Kembali ke Masjid

oleh : Admin

Hari keempatbelas ramadhan 1442 H

“Sesungguhnya yang memakmurkan masjid-masjid Allah adalah orang-orang yang beriman kepada Allah dan Hari kemudian, serta tetap mendirikan shalat, menunaikan zakat dan tidak takut (kepada siapapun) selain kepada Allah, maka merekalah orang-orang yang diharapkan termasuk golongan orang-orang yang mendapat petunjuk.”
(at Taubah : 18)

Masjid merupakan simbol tegaknya Islam. Untuk melihat seberapa mengakarkah nilai islam di suatu daerah/kampung, cukuplah kiranya kita lihat masjid-masjid dan musholla-musholla-Nya. Dari seluruh jumlah penduduk berapa persenkah yang selalu sholat berjamaah di masjid.

Di zaman Nabi, Mesjid dicontohkan menjadi pusat “peradaban” Islam. Di Mesjidlah pusat penyebaran syiar islam, tempat konsolidasi kaum muslimin, tempat latihan perang, tempat pembinaan akhlaq dan ilmu, dan masih banyak yang lain. Sekarang masjid sudah banyak ditinggalkan. Seandainya sholat subuh berjamaah di setiap masjid jumlah jamaahnya seperti saat sholat jumat, insyaAllah penduduk indonesia akan makmur dan terjamin, akhlaq penduduknya mulia-mulia, Laa khoufun ‘alaiHim wa laa Hum yahzanuun (tidak akan ada ketakutan dan tak akan bersedih); dari kelaparan, dari ancaman keamanan.
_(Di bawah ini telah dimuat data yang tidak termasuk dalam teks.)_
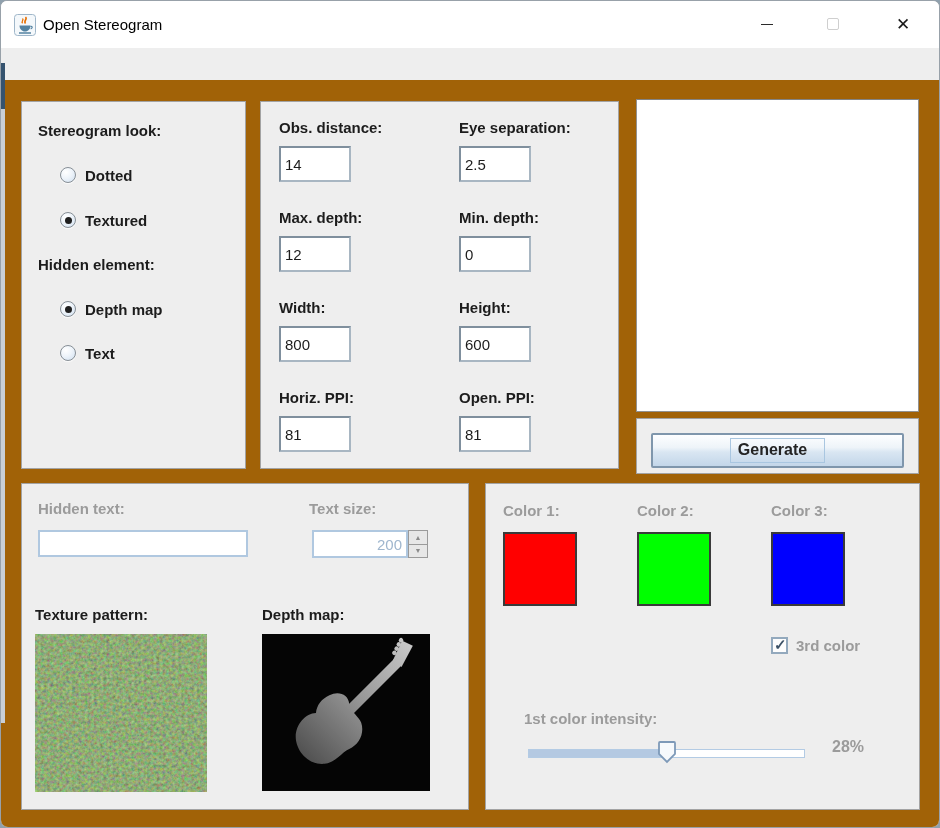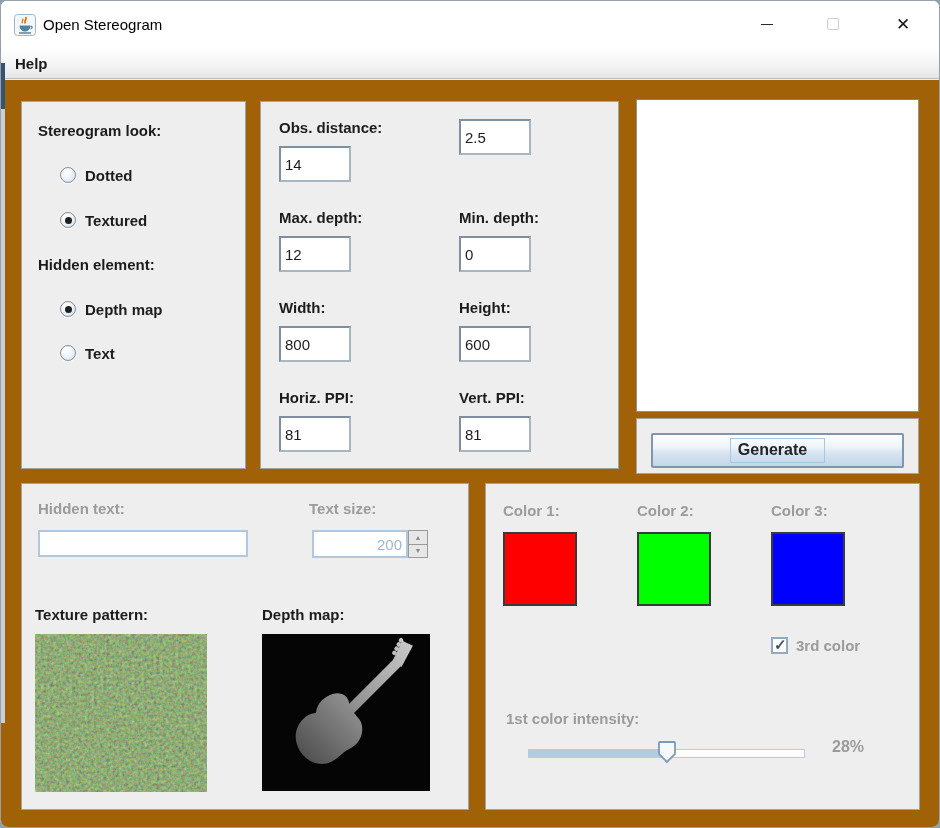--- a/index.html
+++ b/index.html
@@ -179,9 +179,6 @@
     </div>
   </div>
 
-  <div class="menubar">
-    <span class="menu-item">Help</span>
-  </div>
 
   <div class="content">
 

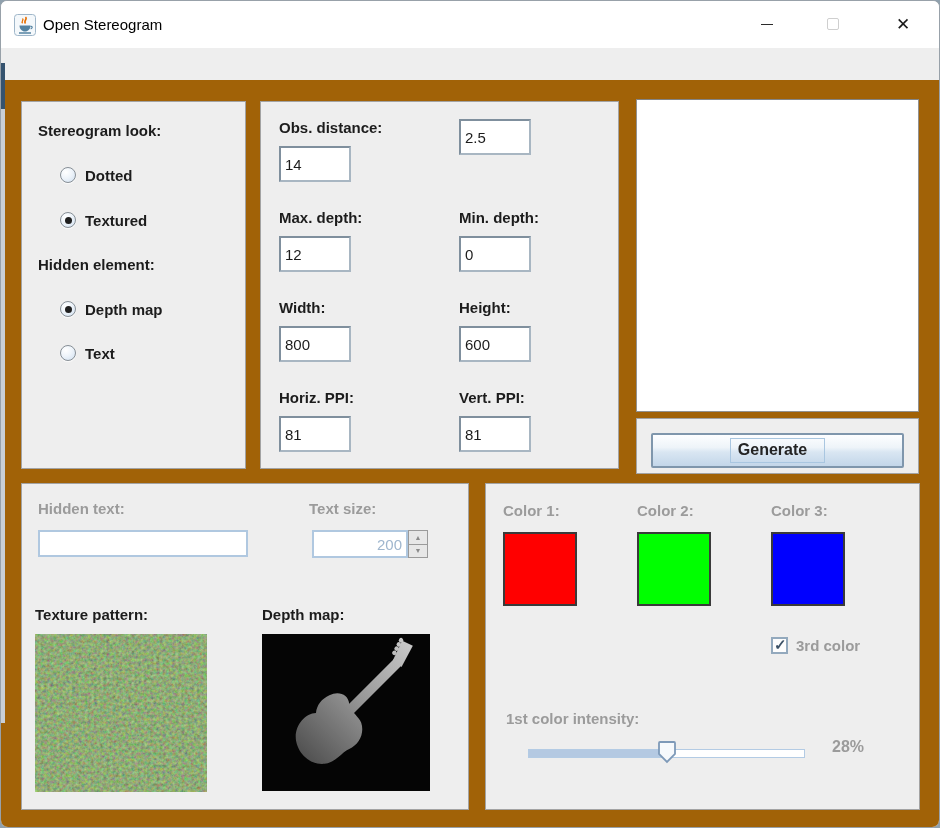--- a/index.html
+++ b/index.html
@@ -212,6 +212,7 @@
           <input class="tf" value="14" style="">
         </div>
         <div class="field">
+          <span class="lbl">Eye separation:</span>
           <input class="tf" value="2.5" style="">
         </div>
         <div class="field">

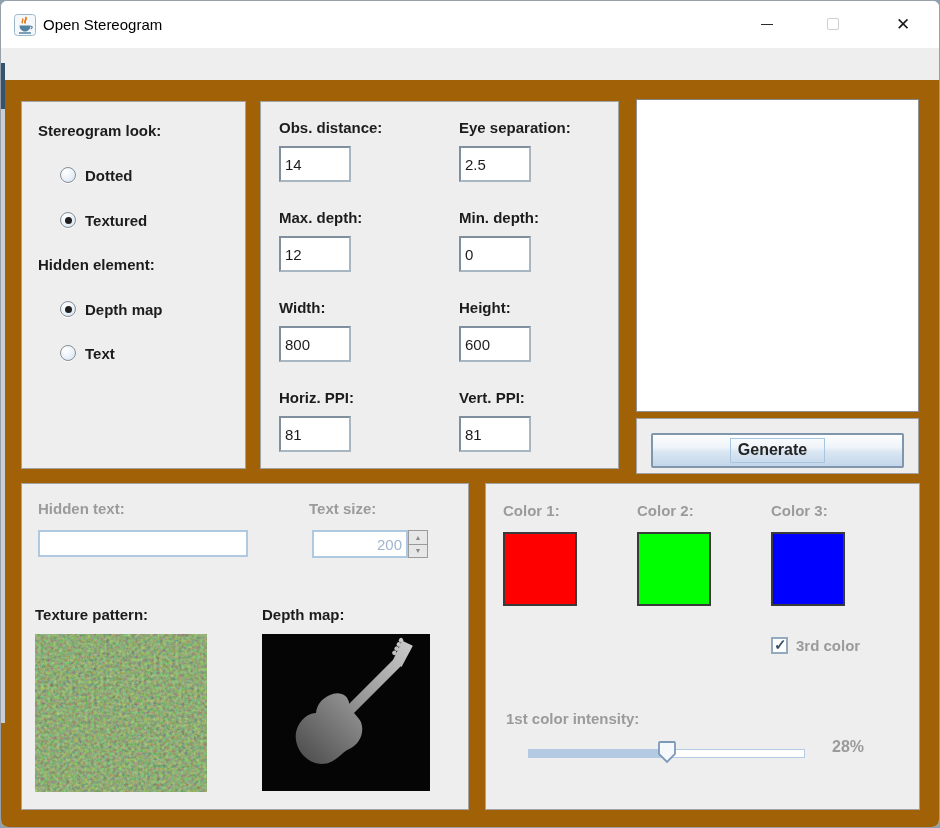--- a/index.html
+++ b/index.html
@@ -236,7 +236,7 @@
           <input class="tf" value="81" style="">
         </div>
         <div class="field">
-          <span class="lbl">Vert. PPI:</span>
+          <span class="lbl">Open. PPI:</span>
           <input class="tf" value="81" style="">
         </div>
       </div>

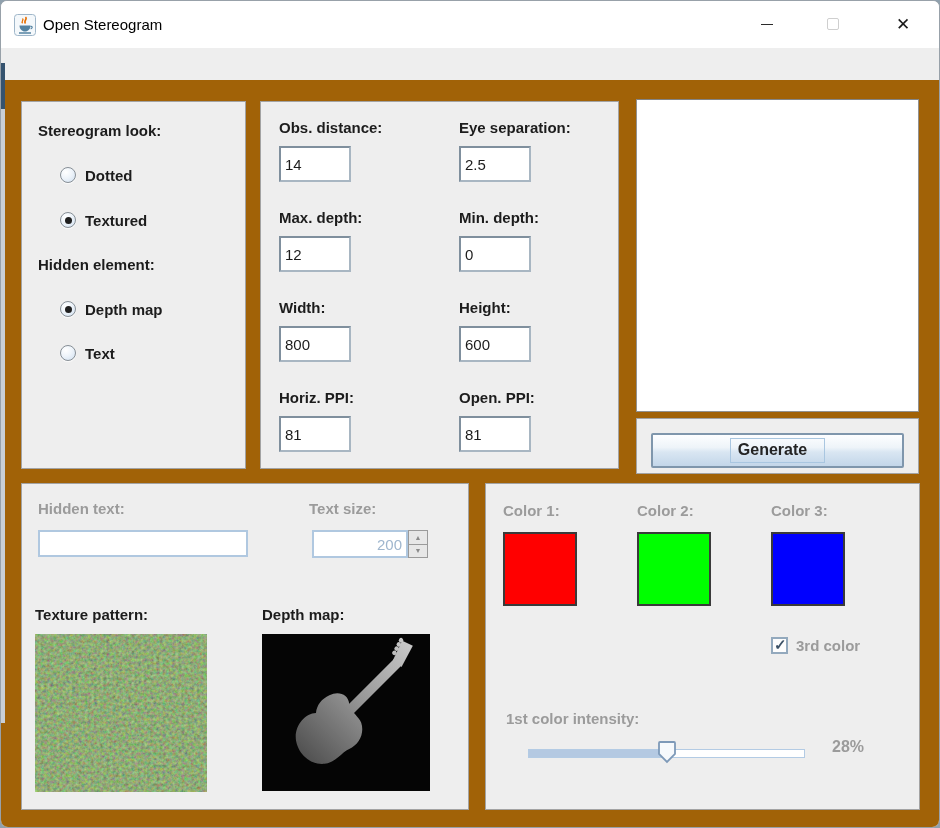--- a/index.html
+++ b/index.html
@@ -137,7 +137,7 @@
   }
   .checkbox.checked .check-glyph { display:block; }
   .chk-row .lbl-dis { margin-left:8px; }
-  .int-lbl { left:20px; top:226px; }
+  .int-lbl { left:38px; top:226px; }
   .slider { left:42px; top:260px; width:277px; height:20px; }
   .slider-track {
     position:absolute; left:0; top:5px; width:277px; height:9px;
Karena karunia dari Allah pasti diturunkan atas mereka.

Berdasar ayat di atas, untuk menjadikan saudara-saudara kita mencintai (berjamaah dan memakmurkan), maka kemasjid terlebih dahulu harus: iman kepada Allah dan hari akhir.

1. Iman kepada Allah, berarti tauhidnya harus benar. Ia tahu siapa Allah Tuhan Yang Esa, bagaimana sifat-sifat-Nya, bagaimana berinteraksi dengan Allah dalam kehidupan sehari-hari, serta tunduk akan ketetapaan Allah.

2. Iman kepada Hari Akhir, merupakan ekses keimanan kepada Allah. Yang iman kepada Allah pasti iman kepada janji-janji-Nya, yaitu hari pembalasan; hari dimana semua amal perbuatan di dunia akan dihisab atau dihitung untuk dibalas sesuai amalannya itu.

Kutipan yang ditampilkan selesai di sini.